At the moment I’m working hard to remember the Pre-Cancer days as my memories are dominated by the two surgeries, radiotherapy, chemotherapy, the constant scanxiety. Carolyn had mild scoliosis before she became ill but it got much worse and was probably the cause of most of the pain she suffered.
When I asked how she was the reply was always that she was fine. I can’t imagine how I would deal with living with a terminal illness but I was truly in awe of Carolyn and she will always inspire me. That much I know.
I don’t expect time to be a healer but I know that I am different now. I’m not sure I’m looking for healing. I expect to grieve for ever but I expect to carry that grief forward and graft a different life onto it.
Soon after Carolyn died I decided I needed a strategy based on challenging myself to push forward and survive in the process, to learn more about myself and to try to accept and adapt to a life I didn’t want but must acknowledge.
I think we are capable of feeling your pain and maybe you can find some comfort and hope by continuing to post here.

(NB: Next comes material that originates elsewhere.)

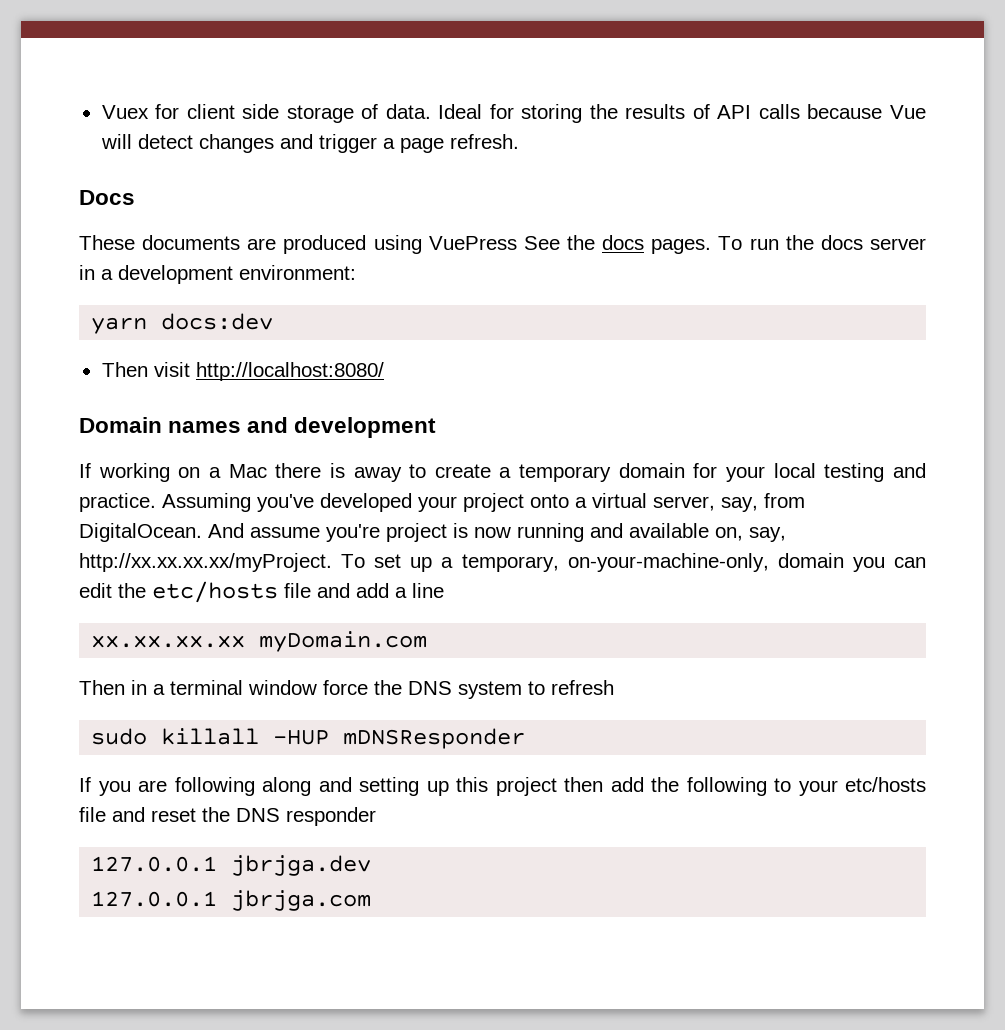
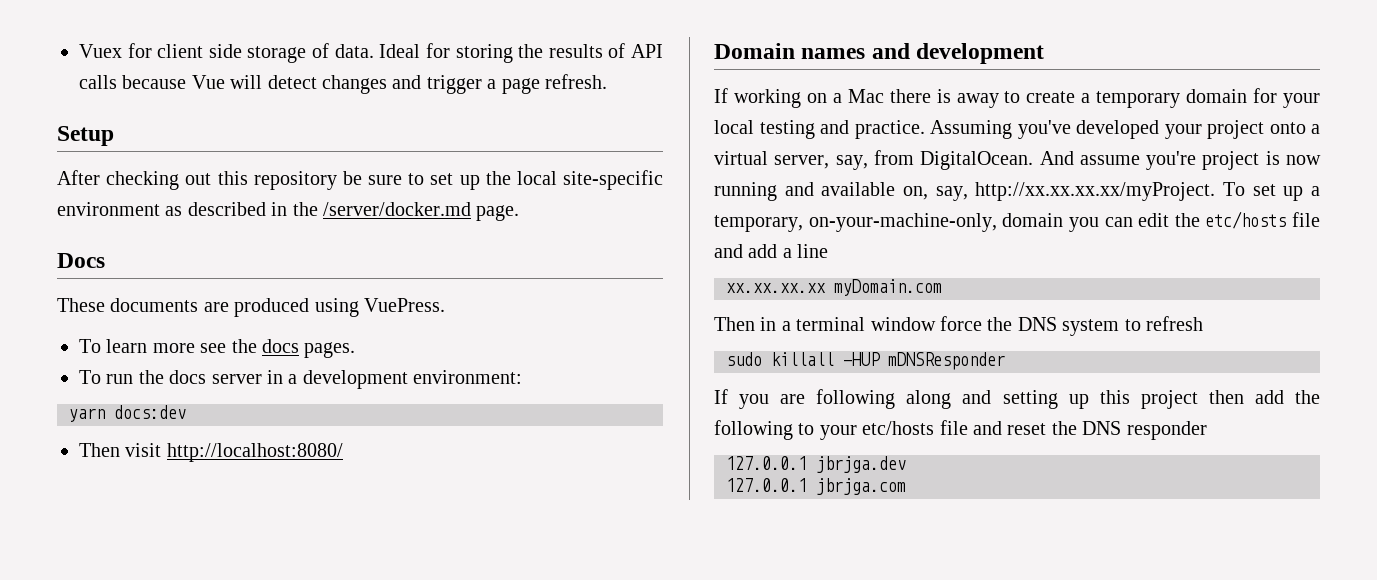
(519, 141) none -> [57,126,114,146] [57,170,664,190] [57,202,520,221] // Setup // After checking out this repository be sure to set up the local site-specific environment as described in the /server/docker.md page.
[428,236,560,250] VuePress See -> [364,298,445,312] [79,339,227,353] VuePress. // To learn more see
(712, 246) none -> (356, 350) //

Hi lost dog What can you say to that. She must have been a truly inspiring lady with all that she went through. The pain she went through with the suffering and the pain you went through watching that suffering. Just want you to know I am sorry for your loss and am thinking of you. xx

Thank you Jonathan. It was a traumatic time and the worst thing I have gone through in my life. To see someone you love die and quite unpleasantly is just awful and now I live on with those memories and nightmares. Yes, the good ones are there too but the awful ones are those which haunt me and keep me awake.

Thank you so much for that YL the similarities are quite marked. Yvonne was initially given 12 months to live and she more or less doubled that but so much of it was as you described “physically and psychologically” challenging and damaging. One memory I will always carry with me was from the last “full” entry in her diary which read “Terrible news today, the oncologist ways I only have weeks left, poor Trevor is devastated” What kind of person cares more about your feelings when they have just received such news?
Like you, I hope things will be different when my turn comes.
Thanks again

Thank you DJ for your reply. Yvonne was so brave all the way along and was determined to fight the battle until the end. That the end was so awful, was the final insult to someone who “never gave up” Yvonne died at home as she wished but when it is my turn, I have told my children not to let that happen. So hard and devastating for those caring for you not matter how much they loved and cared.

Life after bereavement is feeling empty, bereft, devastated, unable to do the things you must or enjoy the things you make yourself do. It’s saying “Fine thanks” when people ask how you are or not minding when people avoid you because they don’t know what to say. It’s going round the supermarket at Christmas in a daze at the totally irrelevant craziness of it all and wanting it all over - like the anniversaries, the New Years, the birthdays, the special times and places known only to you now. It’s the physical shock when you unexpectedly come across a photo of your other half who you have left behind in a different plane of being or something that belonged to your lost loved one, at a scrap of their writing, on a precious card from them that you have kept for maybe years. It’s knowing that life will never be the same again…ever…and so you live, with their shadow, crying into your pillow and hoping that someday there will be a little glimmer of happiness although you cannot share it with your dearest beloved. XX

Thank you Maryjane for your reply to my post. I guess you have summed it all up well. It would be nice to think it will get easier but so far there is no much sign of that.